For '.pdf' files (marked *), Adobe Acrobat is required.


RESOURCES

Lecturer: Dr. Richard Clarke; E-mail: clarker@uwichill.edu.bb

Tutor: Mr. Martin Alleyne; E-mail: marta@caribsurf.com

Prerequisite: A pass in E10A.  A pass in E20A Poetry I: Wyatt to Pope would be welcome but is not mandatory.

Class Schedule:

  • Two compulsory 1-hour lectures per week:
    • Lec. 1    Tuesday     4 PM - 5 PM     (LR4)
    • Lec. 2    Thursday    3 PM - 4 PM     (SLT)
  • One compulsory 1-hour tutorial, chosen from among:
    • Tut. 1 Thursday 11 AM - 12 PM (ISR) (Clarke)
    • Tut. 2 Monday 4 PM - 5 PM  (ASR2) (Alleyne)
    • Tut. 3 Tuesday 6 PM - 7 PM (BSR) (Alleyne)
In E20A Poetry I: Wyatt to Pope, students study canonical poetry produced during two of the earliest historically significant clusters of Anglophone poetry which occurred in the sixteenth, seventeenth, and eighteenth centuries: the Renaissance (c. 1550-1660) and Neo-Classical (1660-1785) periods of English literary history. The goal of this course E20B Poetry II is to introduce students to a selection of the most important canonical poetry drawn from two later historically significant clusters of Anglophone poetry which occurred in the nineteenth century: the Romantic (1785-1830) and Victorian (1830-90) periods.

By paying close attention to both its technical characteristics and themes, that is, form and content, students will be encouraged to undertake close textual analyses of the poetry in question, to become familiar with the characteristics of the various poetic genres encountered (e.g. the ode), as well as to situate the poems in relation to the lives of the poets involved and, by extension, the main socio-economic, political and ideological features (class, gender, race, etc. ) of the socio-historical contexts in which they were produced. Some of the most important factors that we will consider in this regard for their radical impact on European consciousness will include the French Revolution, the Industrial Revolution, the rise of Darwinism (the theory of Evolution), the apogee of British imperialism and colonialism, etc.
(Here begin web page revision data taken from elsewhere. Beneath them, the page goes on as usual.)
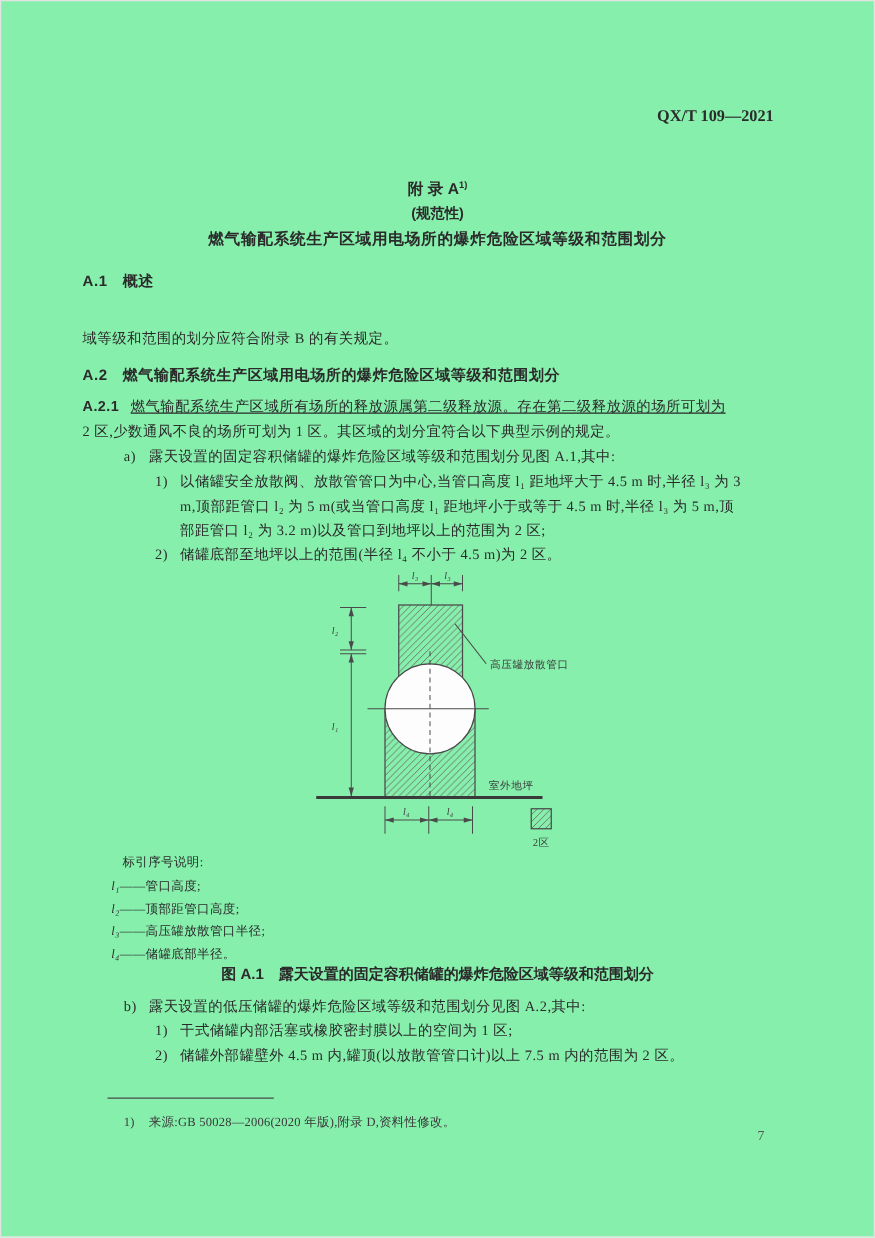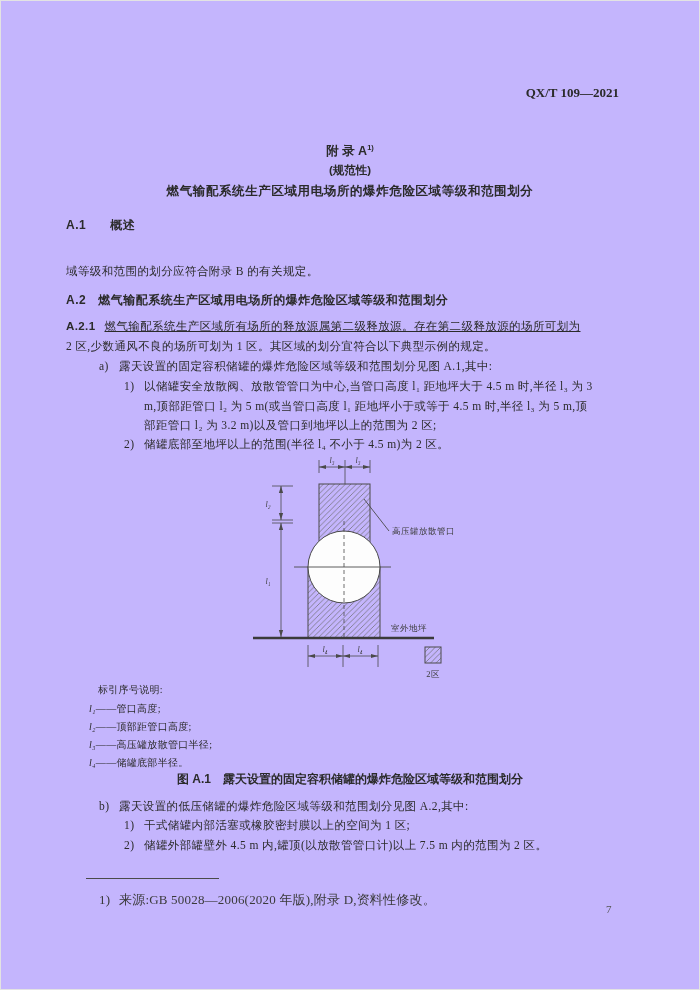--- a/index.html
+++ b/index.html
@@ -1,47 +1,47 @@
 <!DOCTYPE html>
 <html><head>
 <meta charset="utf-8">
 <style>
   html,body{margin:0;padding:0;background:#fff;}
   .page{
-    position:relative;width:700px;height:990px;background:#c4b5fd;
+    position:relative;width:700px;height:990px;background:#86efac;
     border:1px solid #e3e3e3;box-sizing:border-box;overflow:hidden;
     font-family:"Liberation Serif","DejaVu Serif",serif;color:#2b2b2b;
   }
   .abs{position:absolute;white-space:nowrap;}
   .body-line{font-size:11.5px;letter-spacing:.4px;line-height:15px;}
   .bold-sans{font-family:"Liberation Sans","DejaVu Sans",sans-serif;font-weight:bold;}
   .heading{font-size:12px;letter-spacing:.5px;}
   .center{left:0;width:100%;text-align:center;}
   .doc-num{font-size:13px;font-weight:bold;font-family:"Liberation Serif","DejaVu Serif",serif;}
   .item-label{display:inline-block;width:20px;}
   .note-line{font-size:10px;letter-spacing:.3px;}
   .sym{font-style:italic;}
-  .footnote-line{font-size:13px;color:#3a3a3a;letter-spacing:.2px;}
+  .footnote-line{font-size:10px;color:#3a3a3a;letter-spacing:.2px;}
   .rule{position:absolute;border-top:1.5px solid #4a4a4a;}
   svg text{font-family:"Liberation Serif","DejaVu Serif",serif;fill:#3c3c3c;}
   svg .dimlabel{font-style:italic;font-size:8px;}
   svg .cn{font-size:8.5px;letter-spacing:.5px;}
 </style>
 </head>
 <body>
 
 <div class="page">
 
   <div class="abs doc-num" style="top:84px;right:80px;">QX/T 109—2021</div>
 
   <div class="abs center bold-sans" style="top:142px;font-size:12.5px;"><span>附  录  A</span><sup style="font-size:7.5px;">1)</sup></div>
   <div class="abs center bold-sans" style="top:162px;font-size:11.5px;">(规范性)</div>
   <div class="abs center bold-sans" style="top:182px;font-size:12.5px;letter-spacing:.6px;">燃气输配系统生产区域用电场所的爆炸危险区域等级和范围划分</div>
 
-  <div class="abs bold-sans heading" style="top:216px;left:65px;"><span>A.1</span><span style="margin-left:24px;">概述</span></div>
+  <div class="abs bold-sans heading" style="top:216px;left:65px;"><span>A.1</span><span style="margin-left:12px;">概述</span></div>
   <div class="abs body-line" style="top:263px;left:65px;">域等级和范围的划分应符合附录 B 的有关规定。</div>
 
   <div class="abs bold-sans heading" style="top:291px;left:65px;"><span>A.2</span><span style="margin-left:12px;">燃气输配系统生产区域用电场所的爆炸危险区域等级和范围划分</span></div>
 
   <div class="abs body-line" style="top:318px;left:65px;"><span class="bold-sans">A.2.1</span><span style="margin-left:9px;text-decoration:underline;">燃气输配系统生产区域所有场所的释放源属第二级释放源。存在第二级释放源的场所可划为</span></div>
   <div class="abs body-line" style="top:338px;left:65px;">2 区,少数通风不良的场所可划为 1 区。其区域的划分宜符合以下典型示例的规定。</div>
 
   <div class="abs body-line" style="top:358px;left:98px;"><span class="item-label">a)</span><span>露天设置的固定容积储罐的爆炸危险区域等级和范围划分见图 A.1,其中:</span></div>
   <div class="abs body-line" style="top:378px;left:123px;"><span class="item-label">1)</span><span>以储罐安全放散阀、放散管管口为中心,当管口高度 l₁ 距地坪大于 4.5 m 时,半径 l₃ 为 3</span></div>
   <div class="abs body-line" style="top:398px;left:143px;">m,顶部距管口 l₂ 为 5 m(或当管口高度 l₁ 距地坪小于或等于 4.5 m 时,半径 l₃ 为 5 m,顶</div>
Students will study selections to be found in The Norton Anthology of Poetry (with a few additions here and there) by some of the following poets:

  • Romantics: William Blake, William Wordsworth, Samuel Taylor Coleridge, Percy Bysshe Shelley, John Keats, Charlotte Smith, Felicia Hemans, and Laetitia Landon.
  • Victorians: Emily Bronte, Elizabeth Barrett Browning, Christina Rosetti, Alfred Lord Tennyson, Robert Browning, and Gerard Manley Hopkins.

We will also take into consideration how the Romantics and their Victorian successors viewed poetry by examining such seminal theoretical statements as Wordsworth’s "Preface to Lyrical Ballads," Coleridge’s Biographia Literaria, etc. for the light which they shed upon their poetry.